For most of us in the service industry, we love the service we get to provide, but aren’t too keen on the “customer service” portion. Your business success often depends on the well-oiled machine that is not just your designs, but your interior design firm’s customer service.
Sometimes, our promises to meet client’s demands, end us up here…
As an interior design HR professional (enter shameless self-promotion), I’ve seen A LOT of designer’s end up in not-so-financially favorable positions because they are in a hostage situation with a client.
Here are some steps to preventing the sticky “do as I say or I will destroy your rep” situation…
Outline every possibility in your contract.

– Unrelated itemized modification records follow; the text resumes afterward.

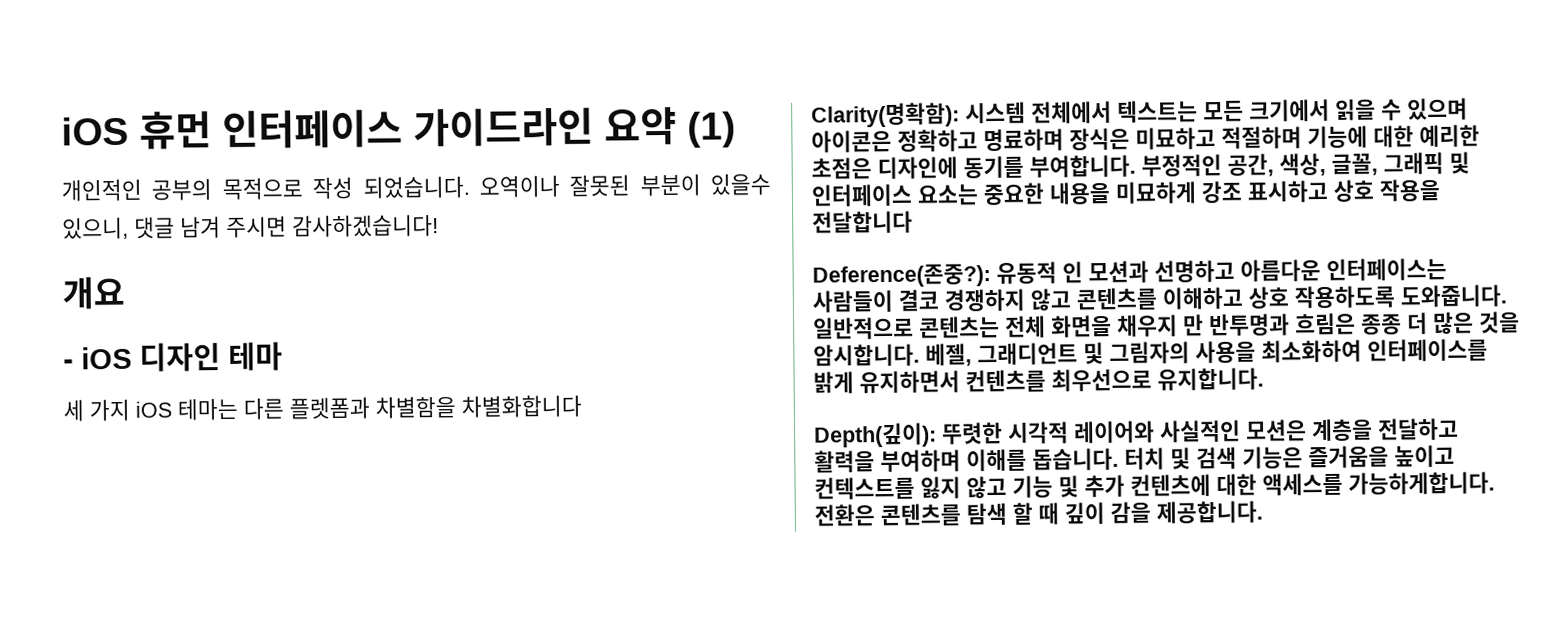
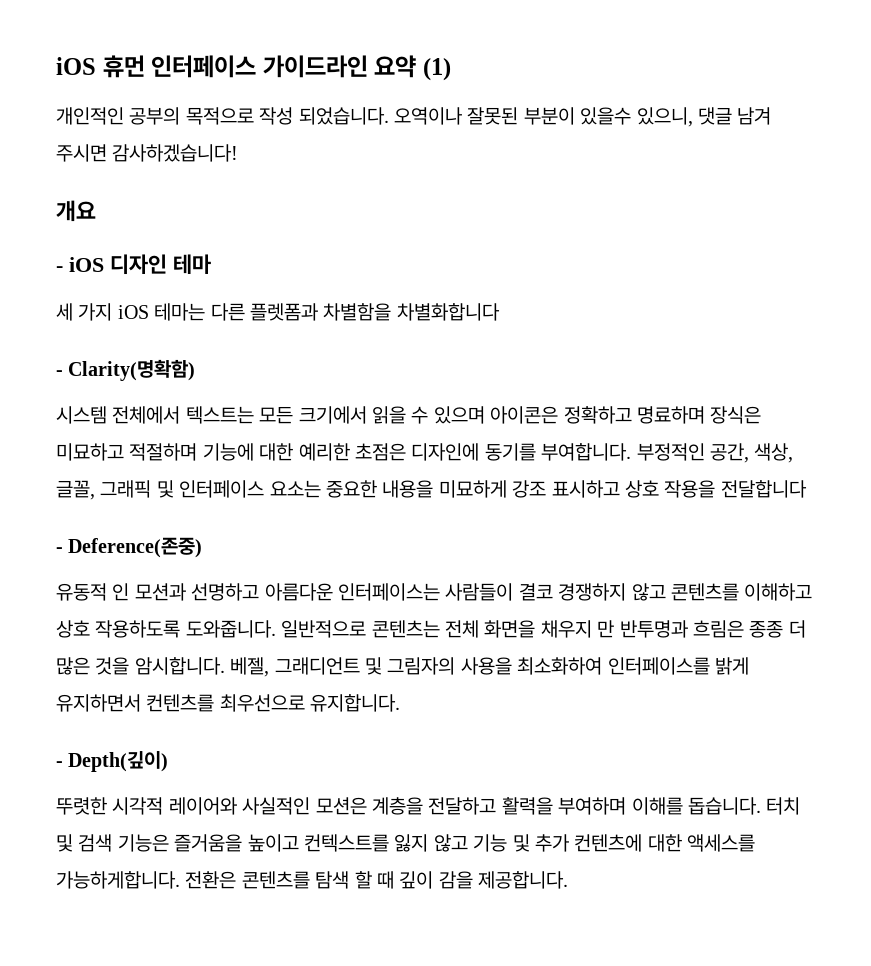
- Clarity(명확함): 시스템 전체에서 텍스트는 모든 크기에서 읽을 수 있으며 아이콘은 정확하고 명료하며 장식은 미묘하고 적절하며 기능에 대한 예리한 초점은 디자인에 동기를 부여합니다.
+ - Clarity(명확함)
+ 시스템 전체에서 텍스트는 모든 크기에서 읽을 수 있으며 아이콘은 정확하고 명료하며 장식은 미묘하고 적절하며 기능에 대한 예리한 초점은 디자인에 동기를 부여합니다.
- Deference(존중?): 유동적 인 모션과 선명하고 아름다운 인터페이스는 사람들이 결코 경쟁하지 않고 콘텐츠를 이해하고 상호 작용하도록 도와줍니다.
+ - Deference(존중)
+ 유동적 인 모션과 선명하고 아름다운 인터페이스는 사람들이 결코 경쟁하지 않고 콘텐츠를 이해하고 상호 작용하도록 도와줍니다.
- Depth(깊이): 뚜렷한 시각적 레이어와 사실적인 모션은 계층을 전달하고 활력을 부여하며 이해를 돕습니다.
+ - Depth(깊이)
+ 뚜렷한 시각적 레이어와 사실적인 모션은 계층을 전달하고 활력을 부여하며 이해를 돕습니다.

For instance, make sure to put a termination clause in there – what happens if you are let go? What responsibilities fall on the client? Clients will typically understand that as a business, you have an obligation to protect yourself against the unseen. If everything is laid out from the beginning, boundaries are set and your client has a clear understanding of what is to be expected. This also gives you a signed agreement to quote and refer back to later should anything go awry.

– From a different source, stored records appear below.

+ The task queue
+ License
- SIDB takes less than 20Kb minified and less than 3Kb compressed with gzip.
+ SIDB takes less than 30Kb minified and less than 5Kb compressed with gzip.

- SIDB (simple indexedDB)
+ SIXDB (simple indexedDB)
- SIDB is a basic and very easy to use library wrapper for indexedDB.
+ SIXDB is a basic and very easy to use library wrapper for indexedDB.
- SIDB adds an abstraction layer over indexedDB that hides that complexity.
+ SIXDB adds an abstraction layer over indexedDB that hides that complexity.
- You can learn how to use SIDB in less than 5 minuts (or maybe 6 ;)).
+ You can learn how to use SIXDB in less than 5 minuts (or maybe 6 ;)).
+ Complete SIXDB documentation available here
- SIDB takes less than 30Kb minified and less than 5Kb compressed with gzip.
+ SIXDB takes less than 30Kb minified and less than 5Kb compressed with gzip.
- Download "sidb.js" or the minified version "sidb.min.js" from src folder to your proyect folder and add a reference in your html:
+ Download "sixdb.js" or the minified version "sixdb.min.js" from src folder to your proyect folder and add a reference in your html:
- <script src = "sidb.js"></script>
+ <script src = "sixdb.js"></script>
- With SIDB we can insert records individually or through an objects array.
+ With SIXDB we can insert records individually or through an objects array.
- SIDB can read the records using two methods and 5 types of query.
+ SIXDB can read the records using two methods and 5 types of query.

A great interior design contract will map out every detail of how your relationship will work before, during and after the project.
Keep a Paper Trail
Quicky phone calls are often super time efficient, but they could come back to bite you later. Keep everything in writing. If a phone call is appropriate, make sure to send a follow up email outlining the details of what was discussed. Taking this small extra step will give you the written proof you may need later for conflict resolution.
Face conflicts head-on.
IF a problem does arise, fix it. Confront problems right away, so they don’t become bigger later. Always keep an open-honest line of communication with your client – build that trust. It’s important for us to keep our clients stress-free, but not at the cost of your business.
The above are just tools in your toolbox should a client try to hold you to something that may be out of your control completely. Use them to calmly and politely find a solution that doesn’t throw your business under the bus, or leave your client feeling abandoned. It will also, hopefully, give you the tools necessary to prevent bad online reviews.
Remember, there is a difference between customer service, and customer servitude.